Finally, he spoke slowly.
"Forget money. Never a real barrier. Nor goods. You know enough."
Her chin moved as if to nod, but she halted the movement almost before
it started.
"Real problem elsewhere."
She did not have to nod.
"No children?"
She looked down at the smooth inlays of the table, taking refuge in the
abstract design of the dark and the light wood. Wondering how he had been able
to set such intricate and curving strips of hardwood within the boundaries,
and to match the repeating patterns so identically time after time.
"He blames you."
Cigne could not trust her voice and continued to study the inlaid
pattern of the table.
"Wondered about the bruises. Figures. Need population. Fewer children,
but no recognition yet. Macho types. So far."

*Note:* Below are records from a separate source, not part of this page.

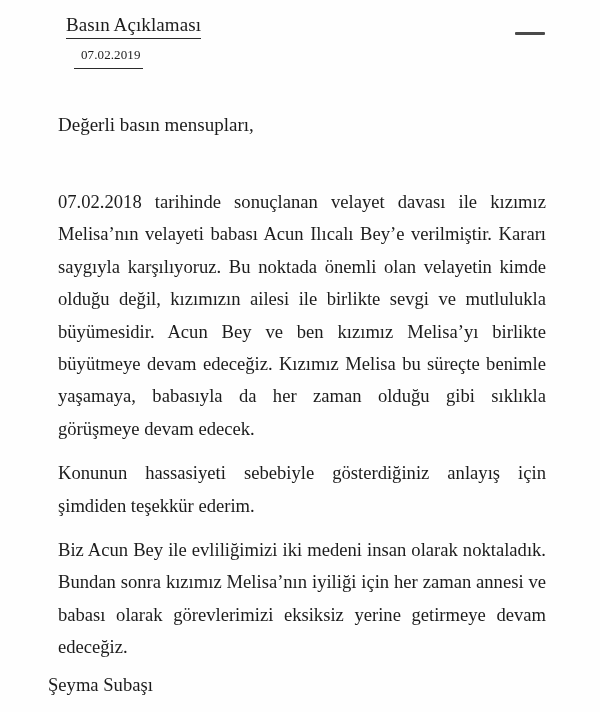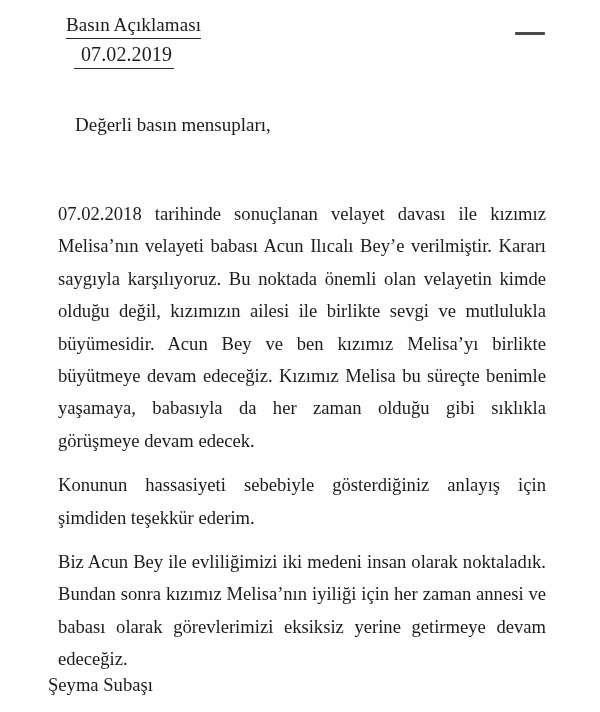"07.02.2019" .doc-date { font-size: 20px -> 13px }
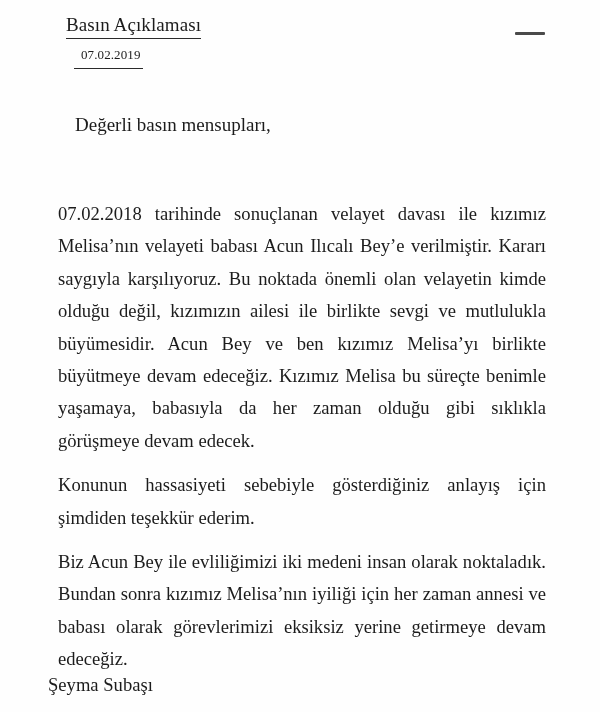"Değerli basın mensupları," .salutation { margin-left: 17px -> none }
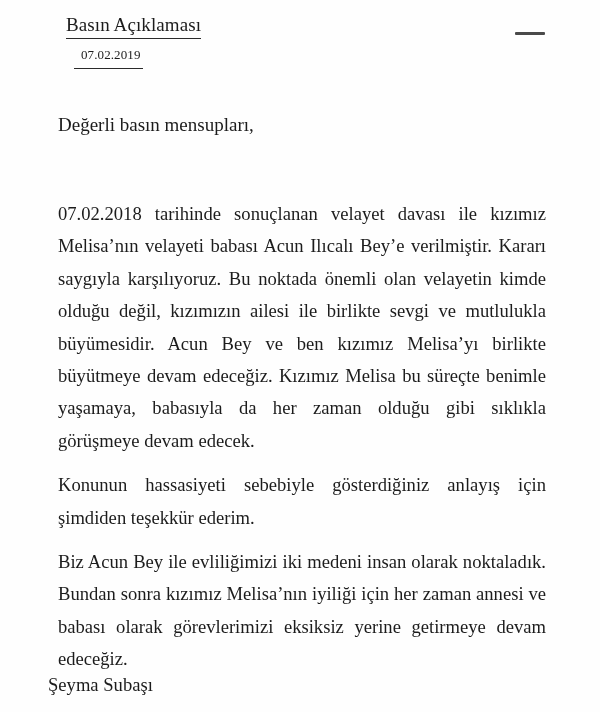"07.02.2018 tarihinde sonuçlanan velayet" .para { margin: 12px 0 12px 0 -> 0 0 12px 0 }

His laugh, while gentle, was mirthless, and chilling, as if he
understood something that no one else could possibly see.
Both his words and laugh had not been addressed to her, and she did not
answer. Not that she had understood all that he had said, but the tone had
been clear. He had not sounded pleased.
Cigne shivered.
Although "Greg" had not raised his voice around her, she could not
forget how he had carried her through the winds that had staggered and stopped
Aldoff, those winds that the strongest of the hill runners feared. She
recalled the unyielding strength of his arms, a strength that made Aldoff seem
childlike, and she reflected on his speed and the silent way he moved, so
quickly he seemed not to cast a shadow.
"Money and a childùwhat a good widow needs . . . ," he mused.
Cigne frowned, but looked up at the amused sound in his voice. He stood
between the table and the nearer portal window.
As she glanced toward him, his eyes caught hers, and she was afraid to
look away.
"Do you really want your heart's desire, lady?"
Cigne looked down at the table, afraid to answer, afraid not to.
"Be careful with wishes, lady. Certain you will never return?"
"I am sure. I will never go back."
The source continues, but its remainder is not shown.